APS sent letters home to parents with students whose immunization records are not up-to-date informing them they have until Feb. 20 to provide proof of immunization or a state-approved exemption form.
Should a case of measles show up in a school, those students who are not vaccinated – even if they have an exemption – will likely have to miss three weeks of school, the district also said.
Both state law and APS policy require students be vaccinated. The recent outbreak in California has since spread to 17 states, including three that border New Mexico, prompting APS to strictly enforce the policy, interim Superintendent Brad Winter said in a letter to principals.
“Due to the recent outbreak of measles throughout the country, it has come to my attention that there are students who are not up-to-date on their immunizations and currently attending APS schools,” Winter wrote.
Last week, Santa Fe Public Schools sent home a similar letter telling parents they needed to get their children vaccinated by Feb. 17 – 10 days from when the letter was sent out.

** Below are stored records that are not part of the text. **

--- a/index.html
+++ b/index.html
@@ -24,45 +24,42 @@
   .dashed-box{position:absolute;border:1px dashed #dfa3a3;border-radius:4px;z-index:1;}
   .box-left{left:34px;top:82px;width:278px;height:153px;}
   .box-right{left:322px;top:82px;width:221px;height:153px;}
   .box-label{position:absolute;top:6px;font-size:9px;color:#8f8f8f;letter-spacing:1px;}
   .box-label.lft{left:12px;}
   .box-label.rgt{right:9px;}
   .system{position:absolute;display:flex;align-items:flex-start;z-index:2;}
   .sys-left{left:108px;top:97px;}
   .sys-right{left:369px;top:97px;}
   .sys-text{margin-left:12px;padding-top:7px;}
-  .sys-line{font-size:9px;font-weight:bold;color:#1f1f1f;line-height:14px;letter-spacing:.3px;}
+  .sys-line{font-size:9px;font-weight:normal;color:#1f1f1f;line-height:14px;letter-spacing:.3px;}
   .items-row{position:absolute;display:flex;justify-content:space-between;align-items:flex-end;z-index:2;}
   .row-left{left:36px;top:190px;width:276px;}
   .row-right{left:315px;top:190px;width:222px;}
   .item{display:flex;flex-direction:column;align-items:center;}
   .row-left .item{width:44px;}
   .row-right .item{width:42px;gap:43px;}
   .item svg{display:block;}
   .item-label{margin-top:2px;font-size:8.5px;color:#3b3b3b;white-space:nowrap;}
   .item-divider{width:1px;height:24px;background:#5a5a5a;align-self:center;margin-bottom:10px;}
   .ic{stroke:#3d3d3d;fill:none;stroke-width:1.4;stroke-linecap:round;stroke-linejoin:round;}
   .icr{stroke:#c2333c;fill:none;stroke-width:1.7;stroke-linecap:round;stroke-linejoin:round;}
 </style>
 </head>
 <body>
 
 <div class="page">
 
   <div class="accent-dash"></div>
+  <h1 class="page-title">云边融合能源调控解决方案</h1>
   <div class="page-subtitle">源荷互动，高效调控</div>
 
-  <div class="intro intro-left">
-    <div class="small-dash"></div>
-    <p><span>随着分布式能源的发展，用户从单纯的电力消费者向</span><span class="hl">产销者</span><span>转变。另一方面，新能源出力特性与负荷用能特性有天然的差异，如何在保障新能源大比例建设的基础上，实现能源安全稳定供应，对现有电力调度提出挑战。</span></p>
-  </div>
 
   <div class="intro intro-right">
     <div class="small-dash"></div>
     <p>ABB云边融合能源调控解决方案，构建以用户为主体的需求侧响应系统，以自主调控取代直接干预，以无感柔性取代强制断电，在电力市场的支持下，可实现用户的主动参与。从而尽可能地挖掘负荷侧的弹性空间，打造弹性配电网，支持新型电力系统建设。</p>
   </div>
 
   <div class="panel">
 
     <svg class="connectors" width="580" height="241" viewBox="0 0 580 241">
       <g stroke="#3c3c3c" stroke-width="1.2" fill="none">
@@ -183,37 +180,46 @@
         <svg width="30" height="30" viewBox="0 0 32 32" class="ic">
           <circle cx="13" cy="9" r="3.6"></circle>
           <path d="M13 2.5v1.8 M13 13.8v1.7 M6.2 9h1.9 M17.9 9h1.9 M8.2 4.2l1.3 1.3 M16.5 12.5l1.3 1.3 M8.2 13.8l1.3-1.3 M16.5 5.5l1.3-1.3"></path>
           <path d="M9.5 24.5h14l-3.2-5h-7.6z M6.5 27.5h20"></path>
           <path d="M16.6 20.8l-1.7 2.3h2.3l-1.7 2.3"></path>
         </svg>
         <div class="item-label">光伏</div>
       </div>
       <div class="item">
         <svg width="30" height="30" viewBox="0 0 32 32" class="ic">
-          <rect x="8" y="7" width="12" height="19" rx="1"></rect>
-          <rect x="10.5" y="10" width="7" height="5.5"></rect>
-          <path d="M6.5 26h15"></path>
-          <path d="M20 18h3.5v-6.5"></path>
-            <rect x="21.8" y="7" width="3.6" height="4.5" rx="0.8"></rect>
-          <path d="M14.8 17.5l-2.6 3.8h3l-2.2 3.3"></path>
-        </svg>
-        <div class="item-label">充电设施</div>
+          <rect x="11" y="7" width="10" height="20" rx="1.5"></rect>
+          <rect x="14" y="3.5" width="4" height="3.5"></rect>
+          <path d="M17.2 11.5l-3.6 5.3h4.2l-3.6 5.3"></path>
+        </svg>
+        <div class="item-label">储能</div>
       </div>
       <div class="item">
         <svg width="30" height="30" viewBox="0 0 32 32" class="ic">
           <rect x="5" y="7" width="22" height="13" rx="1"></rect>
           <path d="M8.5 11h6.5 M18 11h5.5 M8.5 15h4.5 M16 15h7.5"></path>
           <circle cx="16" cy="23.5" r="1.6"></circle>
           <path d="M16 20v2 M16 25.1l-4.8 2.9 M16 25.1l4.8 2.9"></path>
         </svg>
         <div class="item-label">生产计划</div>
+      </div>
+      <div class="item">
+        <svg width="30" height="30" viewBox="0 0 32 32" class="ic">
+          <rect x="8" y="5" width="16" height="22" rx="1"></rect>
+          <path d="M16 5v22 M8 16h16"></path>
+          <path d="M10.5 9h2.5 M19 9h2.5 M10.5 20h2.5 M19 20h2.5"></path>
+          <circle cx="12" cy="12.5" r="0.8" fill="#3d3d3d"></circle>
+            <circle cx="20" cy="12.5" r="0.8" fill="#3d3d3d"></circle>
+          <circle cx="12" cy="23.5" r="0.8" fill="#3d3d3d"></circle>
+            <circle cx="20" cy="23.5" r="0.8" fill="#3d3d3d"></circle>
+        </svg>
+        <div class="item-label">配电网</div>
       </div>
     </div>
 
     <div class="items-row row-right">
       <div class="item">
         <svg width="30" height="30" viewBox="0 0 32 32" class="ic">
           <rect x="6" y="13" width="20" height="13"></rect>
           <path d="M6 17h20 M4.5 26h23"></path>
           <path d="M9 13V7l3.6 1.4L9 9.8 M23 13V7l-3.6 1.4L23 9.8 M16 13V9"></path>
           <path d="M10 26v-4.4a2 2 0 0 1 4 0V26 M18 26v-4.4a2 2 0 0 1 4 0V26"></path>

“There is really no other virus that is as contagious as measles,” Dr. Randall Knott, a pediatrician at the University of New Mexico Hospital, told the Journal earlier this month.
Measles is a highly contagious respiratory disease caused by a virus that spreads through the air via coughing and sneezing, and can remain in the air for a few hours. That is what makes it “incredibly important” for children to be vaccinated, Knott said.
If there was a measles outbreak in Albuquerque, students without a vaccination could miss three weeks of school, according to an APS news release.
“If there is a case of measles or any other vaccine-preventable disease at a school, students who haven’t been immunized – either because their shots aren’t up-to-date or they have a state-approved exemption – may have to stay home from school for about three weeks,” the news release said. “These students would be considered contagious, therefore on-site homework assistance such as home hospital wouldn’t be available to them.”
Parents who have questions about vaccinations should contact the nurse at their child’s school, the news release said. Eleven APS schools have on-site health centers where students can be vaccinated.
The New Mexico Department of Health recently reported that 3,335 New Mexico children, or about 0.7 percent, lacked some or all required vaccinations in 2014 – up from 1,148 in 1999. State law requires children to be vaccinated for measles, but also allows parents to exempt their children on medical or religious grounds.